● Directions for this task
Your answer should be only the lines below from the one with "subtotal: 1816.71 -> 1735.53" to the one with "MyCard 450點虛擬點數卡: 2 -> 1", repeated exactly, ends included.
===== Exercise materials
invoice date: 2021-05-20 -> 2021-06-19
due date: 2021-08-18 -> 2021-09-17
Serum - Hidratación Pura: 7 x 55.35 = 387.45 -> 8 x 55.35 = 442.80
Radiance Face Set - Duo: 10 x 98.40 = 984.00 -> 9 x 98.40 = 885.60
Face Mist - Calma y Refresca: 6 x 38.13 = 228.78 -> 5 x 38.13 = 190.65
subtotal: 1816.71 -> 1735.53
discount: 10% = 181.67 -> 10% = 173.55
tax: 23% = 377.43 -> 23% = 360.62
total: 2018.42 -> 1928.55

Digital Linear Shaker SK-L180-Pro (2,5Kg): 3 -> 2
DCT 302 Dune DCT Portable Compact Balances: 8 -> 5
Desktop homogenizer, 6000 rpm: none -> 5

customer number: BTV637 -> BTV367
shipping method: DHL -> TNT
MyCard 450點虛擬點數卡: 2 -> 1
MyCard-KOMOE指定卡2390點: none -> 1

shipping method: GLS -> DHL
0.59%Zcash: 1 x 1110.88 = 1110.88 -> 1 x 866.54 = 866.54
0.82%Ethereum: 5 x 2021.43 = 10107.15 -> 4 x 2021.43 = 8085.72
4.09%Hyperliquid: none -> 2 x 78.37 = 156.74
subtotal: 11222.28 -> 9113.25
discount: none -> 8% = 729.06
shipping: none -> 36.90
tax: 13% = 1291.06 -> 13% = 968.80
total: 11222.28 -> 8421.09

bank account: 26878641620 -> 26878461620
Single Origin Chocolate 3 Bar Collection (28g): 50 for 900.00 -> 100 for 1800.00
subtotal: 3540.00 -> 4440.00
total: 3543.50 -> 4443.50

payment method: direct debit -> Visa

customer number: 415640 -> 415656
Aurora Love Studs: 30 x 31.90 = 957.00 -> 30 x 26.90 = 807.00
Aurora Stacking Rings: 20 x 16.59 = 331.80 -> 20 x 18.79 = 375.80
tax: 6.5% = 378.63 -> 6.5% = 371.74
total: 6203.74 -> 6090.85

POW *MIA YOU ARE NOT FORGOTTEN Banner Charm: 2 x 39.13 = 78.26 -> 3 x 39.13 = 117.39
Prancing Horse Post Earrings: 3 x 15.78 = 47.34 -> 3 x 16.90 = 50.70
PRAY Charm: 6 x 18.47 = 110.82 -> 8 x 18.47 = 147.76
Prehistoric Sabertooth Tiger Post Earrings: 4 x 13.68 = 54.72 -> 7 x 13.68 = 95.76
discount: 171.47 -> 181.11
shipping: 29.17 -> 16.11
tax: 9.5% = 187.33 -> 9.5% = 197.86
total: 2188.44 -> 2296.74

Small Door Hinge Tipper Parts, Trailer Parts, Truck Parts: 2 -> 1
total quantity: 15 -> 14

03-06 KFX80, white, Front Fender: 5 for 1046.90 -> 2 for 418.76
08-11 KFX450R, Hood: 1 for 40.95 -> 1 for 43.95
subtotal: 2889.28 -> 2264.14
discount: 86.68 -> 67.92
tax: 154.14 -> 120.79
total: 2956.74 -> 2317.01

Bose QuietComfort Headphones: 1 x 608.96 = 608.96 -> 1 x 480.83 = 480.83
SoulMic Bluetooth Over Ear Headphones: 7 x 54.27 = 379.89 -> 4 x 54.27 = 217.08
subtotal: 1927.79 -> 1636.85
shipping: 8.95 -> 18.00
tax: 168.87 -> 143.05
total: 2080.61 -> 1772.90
==========
● Exercise response
subtotal: 1816.71 -> 1735.53
discount: 10% = 181.67 -> 10% = 173.55
tax: 23% = 377.43 -> 23% = 360.62
total: 2018.42 -> 1928.55

Digital Linear Shaker SK-L180-Pro (2,5Kg): 3 -> 2
DCT 302 Dune DCT Portable Compact Balances: 8 -> 5
Desktop homogenizer, 6000 rpm: none -> 5

customer number: BTV637 -> BTV367
shipping method: DHL -> TNT
MyCard 450點虛擬點數卡: 2 -> 1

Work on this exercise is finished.